Saturday, May 31, 2014

3 Things Popularized By Facebook Profile Picture Jealousy

After walking through things we hate about Facebook News Feeds last week, here we are again talking about social media. We promise to get back to Disney movies soon.

1. Color Festivals



Indian dance, drama, musical concerts, good food, exhibits, and gifts are what make Spanish Fork's Festival of Colors a popular attraction for people from all over the state of Utah.

Ha, just kidding. 


Despite being a most excellent place to learn about and celebrate a Hindu culture that most college-aged Utahns know next-to-nothing about, the festival is popular for one reason, and that reason is throwing ground-up chalk on strangers while you jump around like a total moron.





...And then of course posting an album of colorful "selfies" on Facebook immediately after, accompanied by about 1,000 hashtags so everyone will know how extraverted you are, and how you like to go out and do things. 

Spanish Fork's color festival occurs sometime mid-August, right before the start of fall semester at several major Utah universities. School starts, students meet new friends, everyone tracks everyone else down on Facebook, and boom — the color festival trend is spread year after year by people who will "totally be doing that next year!"

2. Color Runs/The "Tough Mudder"/Other Obstacle Course Events


These events exist for attention-whores. We here at Mind Grenades actually know some real-life hardcore runners, and we're pretty sure they'd never go near any of these events. There are plenty of races out there to challenge actual athletes looking to accomplish an impressive feat, like the Ironman triathlon, which consists of 2.4-mile swim, a 112-mile bicycle ride and a full freaking 26.2-mile marathon run, raced in that order and without a break. You don't see a lot of selflies on Facebook following an Ironman Triathlon, because

1. It's rare to even know someone who's actually done it- thus the appeal of completing the event. 
2. After completing an Ironman, most people look like this:


People know it's impressive to run a marathon or an Ironman, but that actually takes training and stuff, so events like the "Tough Mudder" and other races that use obstacles as gimmicks to draw crowds try to mimic the sense of accomplishment earned by the Ironman finisher without forcing their participants into near-cardiac arrest. The result is a bunch of big-headed college kids who believe what the Tough Mudder website is selling:


Yeah, no.

Of course, the Tough Mudder people are supposed to say ridiculous things like that — the marketability of their event depends on people talking about how "hardcore" it is.

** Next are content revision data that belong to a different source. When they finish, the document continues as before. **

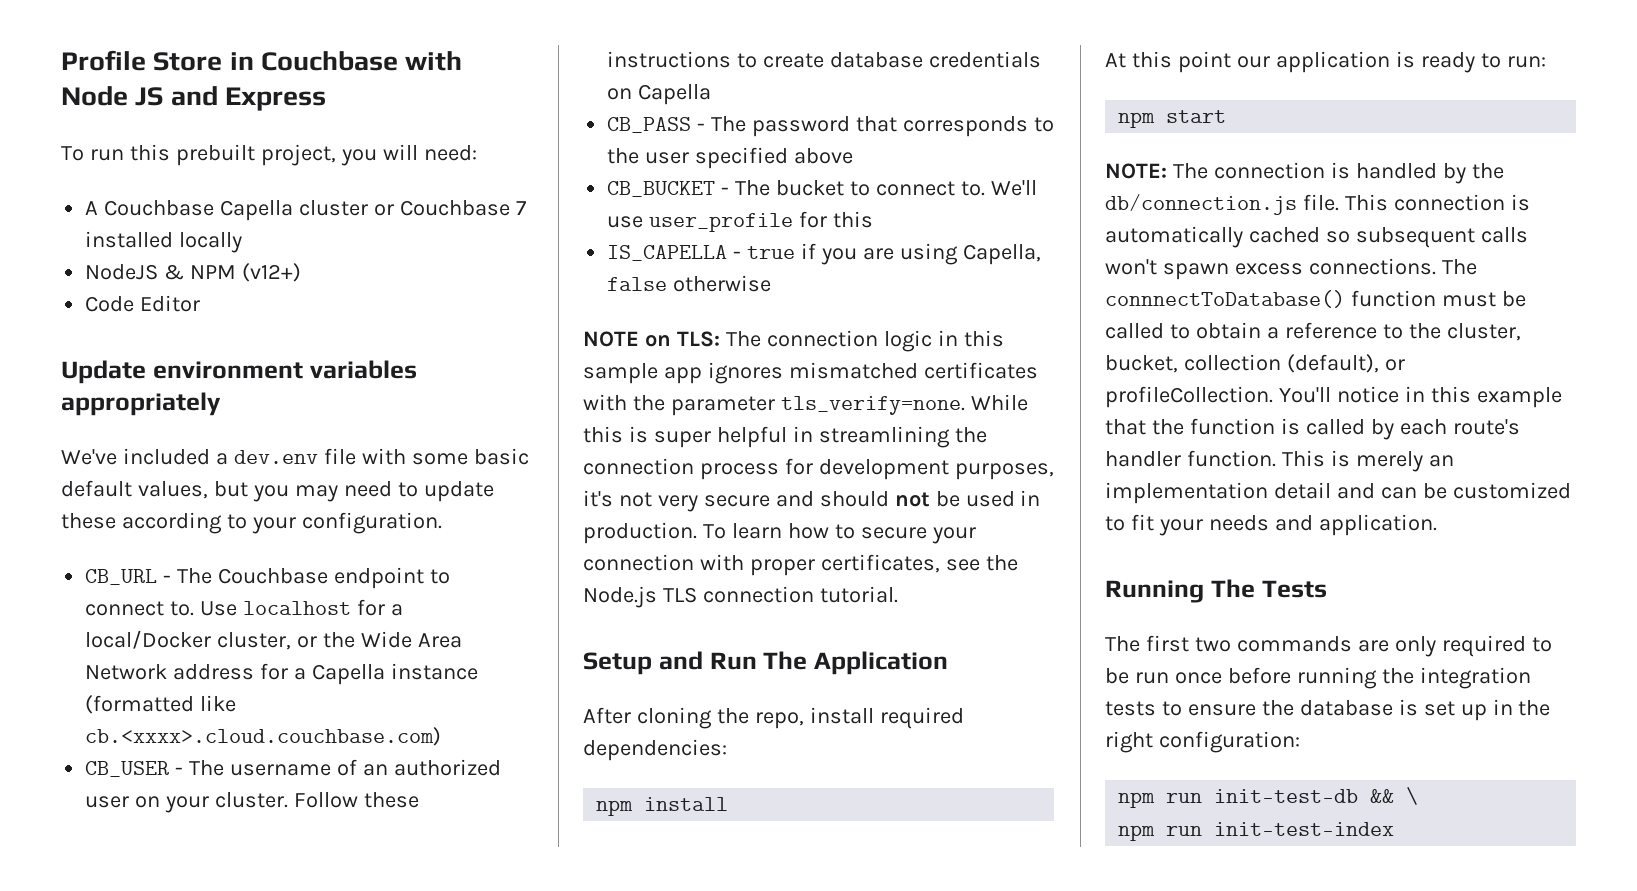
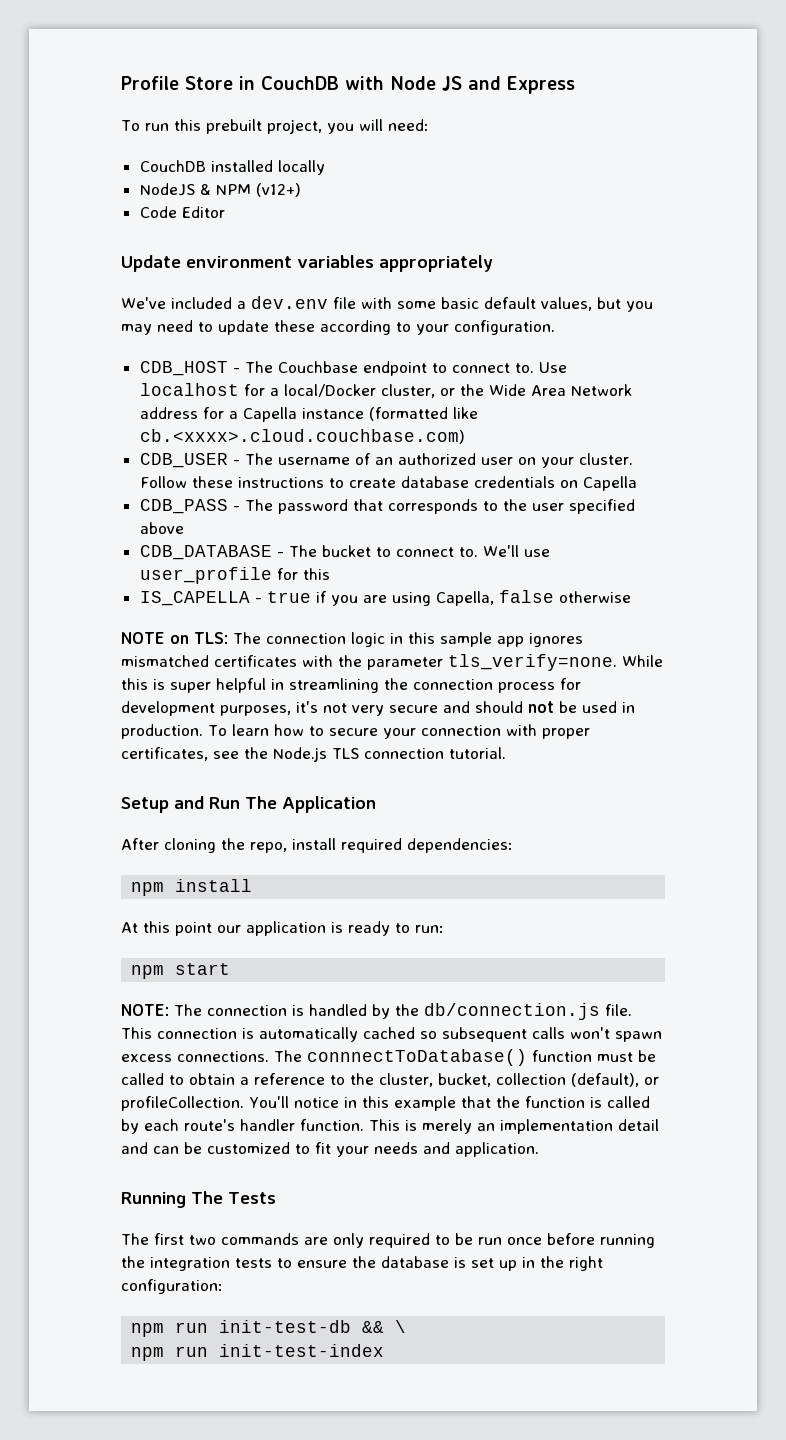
[260,51,398,71] Couchbase -> [261,76,339,90] CouchDB
[85,200,526,221] A Couchbase Capella cluster or Couchbase 7 -> [139,160,206,172] CouchDB
[85,569,158,585] CB_URL -> [139,361,228,376] CDB_HOST
[85,761,170,777] CB_USER -> [139,453,228,468] CDB_USER
[607,117,692,133] CB_PASS -> [139,499,228,514] CDB_PASS
[607,181,716,197] CB_BUCKET -> [139,545,272,560] CDB_DATABASE

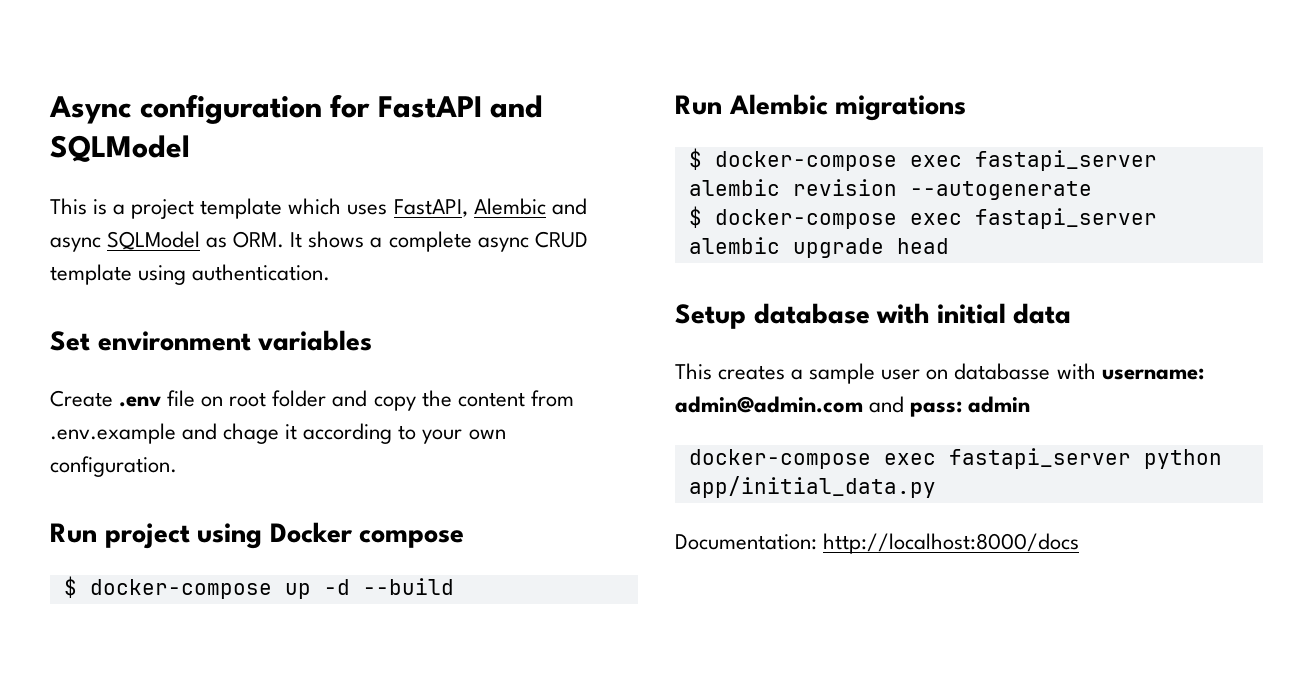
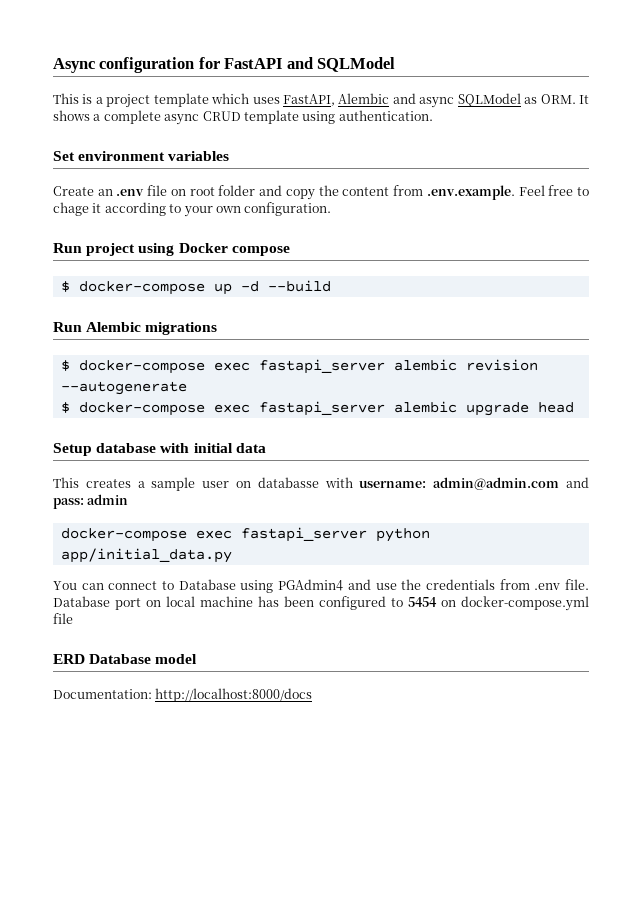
(113, 398) none -> [97,189,113,196] an
[50,423,218,444] .env.example and -> [426,185,589,200] .env.example. Feel free to
(936, 487) none -> [53,579,589,593] [53,596,589,611] [53,613,73,624] [53,654,198,664] // You can connect to Database using PGAdmin4 and use the credentials from .env file. Database port on local machine has been configured to 5454 on docker-compose.yml file // ERD Database model

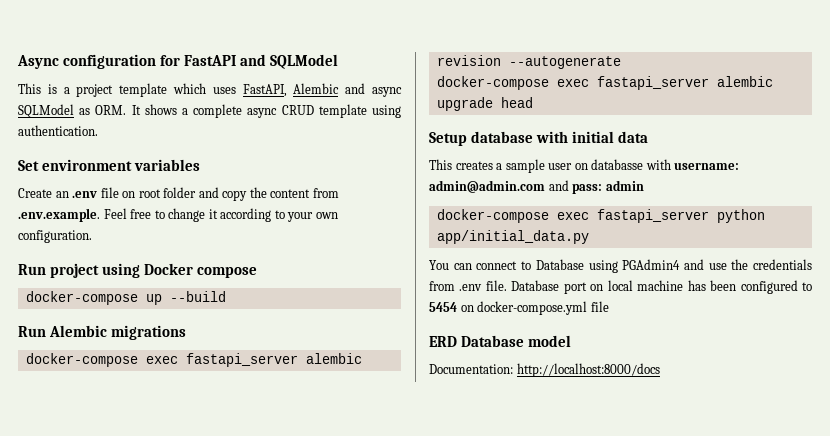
[53,202,89,216] chage -> [168,208,206,222] change
[60,281,70,292] $ -> (257, 272) none
[240,281,259,292] -d -> (162, 299) none
[60,360,70,371] $ -> (186, 332) none
[60,402,70,413] $ -> (621, 62) none

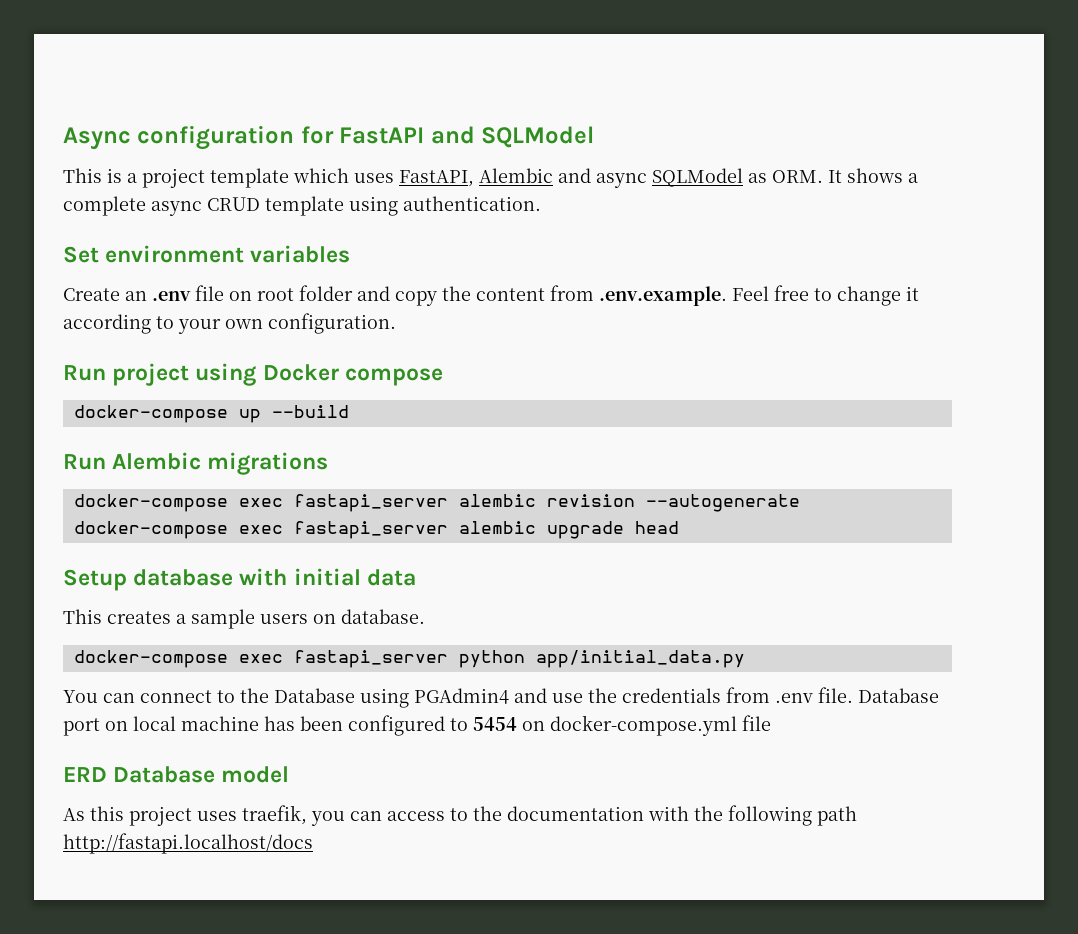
[548,159,740,170] [429,180,644,194] user on databasse with username: admin@admin.com and pass: admin -> [260,609,425,624] users on database.
(532, 265) none -> [240,688,269,703] the
[429,363,660,377] Documentation: http://localhost:8000/docs -> [63,805,857,826] [63,833,313,854] As this project uses traefik, you can access to the documentation with the following path http://fastapi.localhost/docs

Take about 60 seconds to explore that website. You'll notice you start reading everything in that voice that directs those Ford F150 commercials, because each word of self-promoting garbage oozes of "This event will put hair on your chest and make you a man/make you a strong independent woman who don't need no man!"

Here's the deal: real "hardcore" events are trained for and earned, and thus respected for being something the majority of people will never accomplish. Running a 10k through some mud and taking pictures afterward like you just survived freaking judgement day isn't hardcore, it's just an excuse to post pictures to Facebook without makeup.

Not all "non-traditional" races are necessarily bad, but they all know you'll pay $50 for a T-shirt and a three-mile run because you're going to selfie the crap out of their event and keep their numbers of participants skyrocketing.


You train for and complete a marathon to prove something to yourself; these expensive gimmicky runs exist to add some spice to your desired social media persona.


3. Graffiti, Cliff-Jumping, and Other Illegal Summer Activities


As noted here, some activities your Facebook friends have been getting into this summer are probably less-than-legal, but make pretty great profile pictures. Or classy wedding photos. Because Utah.


There was originally more to this section of this post, but it's kind of depressing to talk about newly-married people dying from botched base-jump attempts at Zion's National Park, so just trust us on this — no matter how awesome your buddy's cliff-diving picture is, know that he's lucky the universe didn't decide to snap his neck. Don't do anything illegal this summer, even if you think it will get you more "likes", and don't suffer from profile picture envy. Live your life.